(Input)

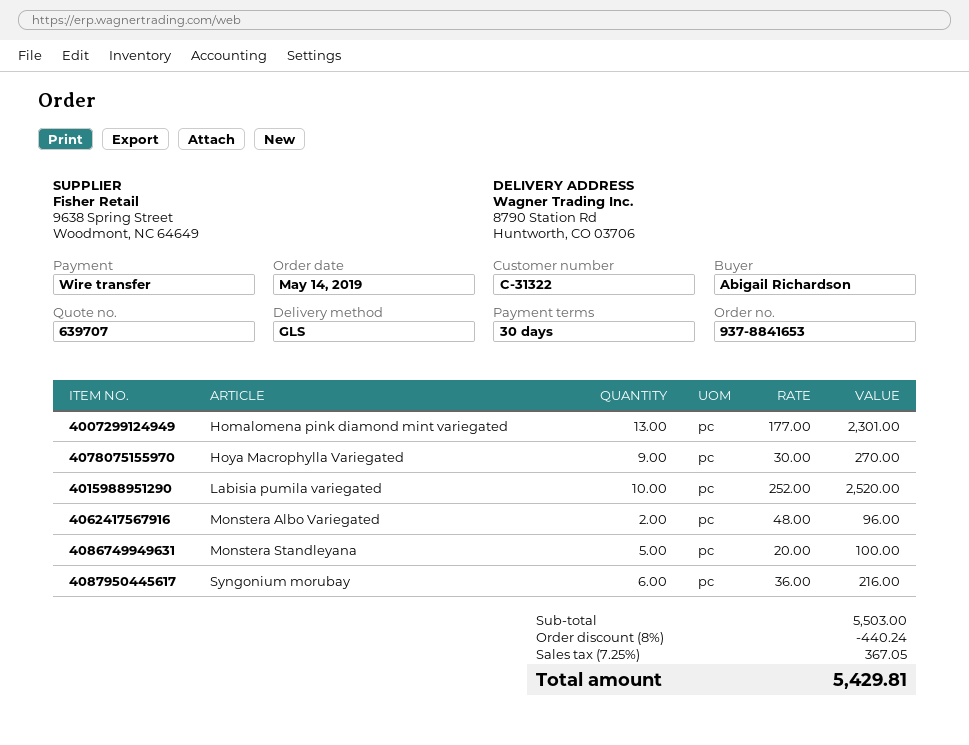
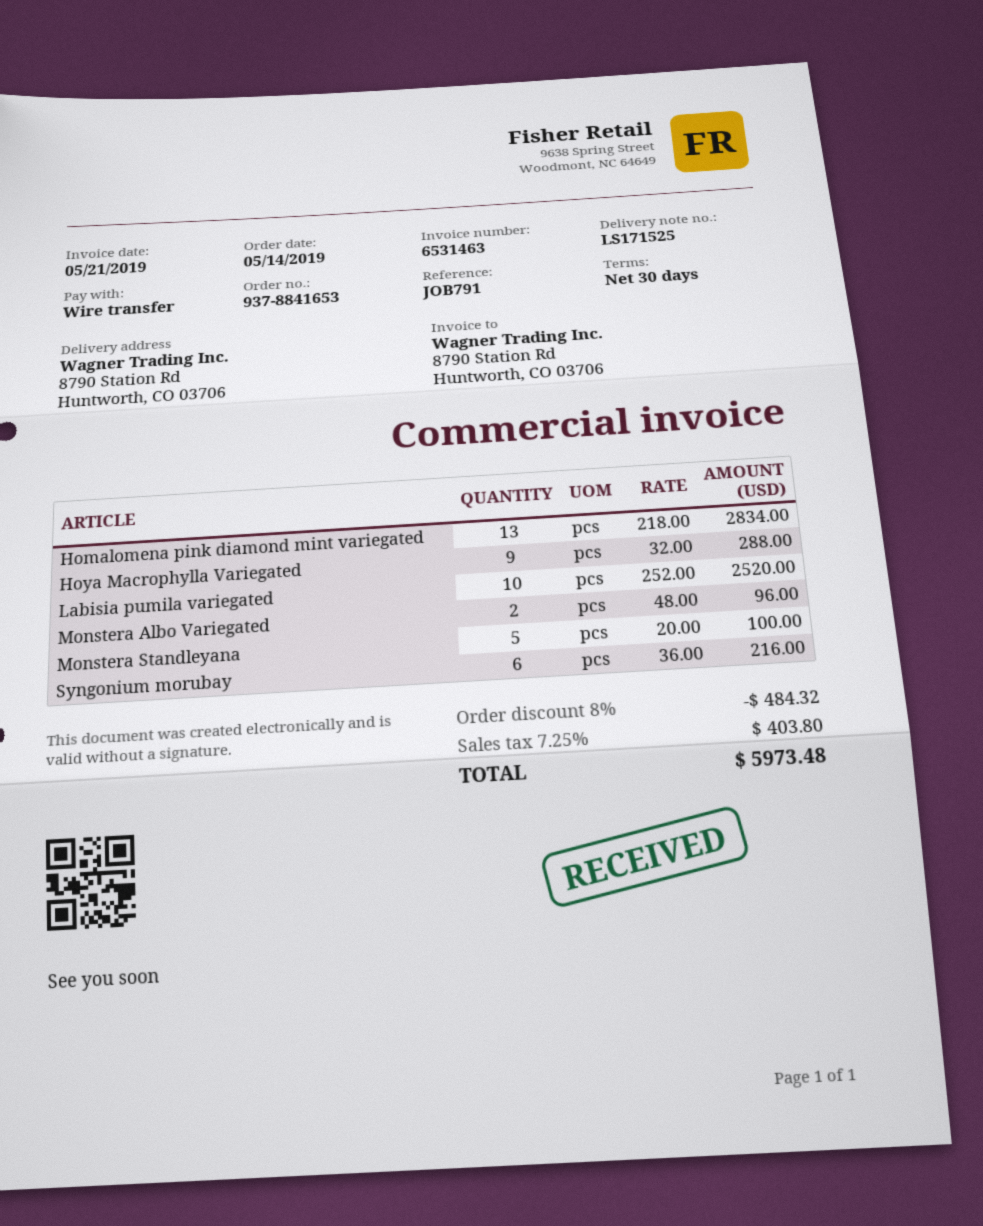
Homalomena pink diamond mint variegated: 13 x 177.00 = 2301.00 -> 13 x 218.00 = 2834.00
Hoya Macrophylla Variegated: 9 x 30.00 = 270.00 -> 9 x 32.00 = 288.00
discount: 8% = 440.24 -> 8% = 484.32
tax: 7.25% = 367.05 -> 7.25% = 403.80
total: 5429.81 -> 5973.48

(End Input)

### Assigned task
Word for word, repeat each record above; leave out every picture.

### Solved exercise
Homalomena pink diamond mint variegated: 13 x 177.00 = 2301.00 -> 13 x 218.00 = 2834.00
Hoya Macrophylla Variegated: 9 x 30.00 = 270.00 -> 9 x 32.00 = 288.00
discount: 8% = 440.24 -> 8% = 484.32
tax: 7.25% = 367.05 -> 7.25% = 403.80
total: 5429.81 -> 5973.48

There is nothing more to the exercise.